When They Were Fab: The Beatles in Their Own Words
This is an excerpt from TV Guide Magazine’s The Beatles on TV Special Collector’s Edition, available for order online now at BeatlesonTV.com and for purchase on newsstands nationwide.
Rough and ready: That’s what the Beatles were when Britain’s Granada TV first captured them in 1962 at the Cavern Club for an appearance that never aired. (It was deemed too grainy.) In the years that followed, they set styles, created the template for MTV (winning the Video Vanguard Moonman at the network’s inaugural Video Music Awards) and grew with the medium. Here are their reflections on those early television days, captured in the 2000 Beatles Anthology book and various other sources.
Granada TV special, 1962
George Harrison: It was really hot, and we were asked to dress up properly. We had shirts and ties and little black pullovers. So we looked quite smart. It was our first television appearance. It was big time, a TV-company-coming-to-film-us excitement.
Sunday Night at the London Palladium, 1963
Ringo Starr: Going on the Palladium was amazing for me because, years before, I would rehearse in the living room in our house and my mother’s best friend would always say, “See you on the Palladium, son.

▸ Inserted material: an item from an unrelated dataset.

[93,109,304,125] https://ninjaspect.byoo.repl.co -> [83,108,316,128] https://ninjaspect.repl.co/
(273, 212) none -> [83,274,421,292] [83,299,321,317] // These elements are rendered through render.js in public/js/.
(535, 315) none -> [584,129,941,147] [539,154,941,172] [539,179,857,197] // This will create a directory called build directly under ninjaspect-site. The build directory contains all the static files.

See your name in lights.” So I always wanted to play there. There was nothing bigger in the world than making it to the Palladium…and we were on and it was dynamite.
George: To get on the Palladium and all those places, we wore the suits and played their game, but a lot of the time we were thinking, “Ha, we’ll show these people….” We were told all the time: “You’ll never do anything, you Northern [England] bastards.” It was that kind of attitude. So although we didn’t openly say “F— you!” it was basically our thing. And we walked right through London, the Palladium, and kept on going through Ed Sullivan and on to Hong Kong and the world. We had that confidence. That was the good thing about being four together.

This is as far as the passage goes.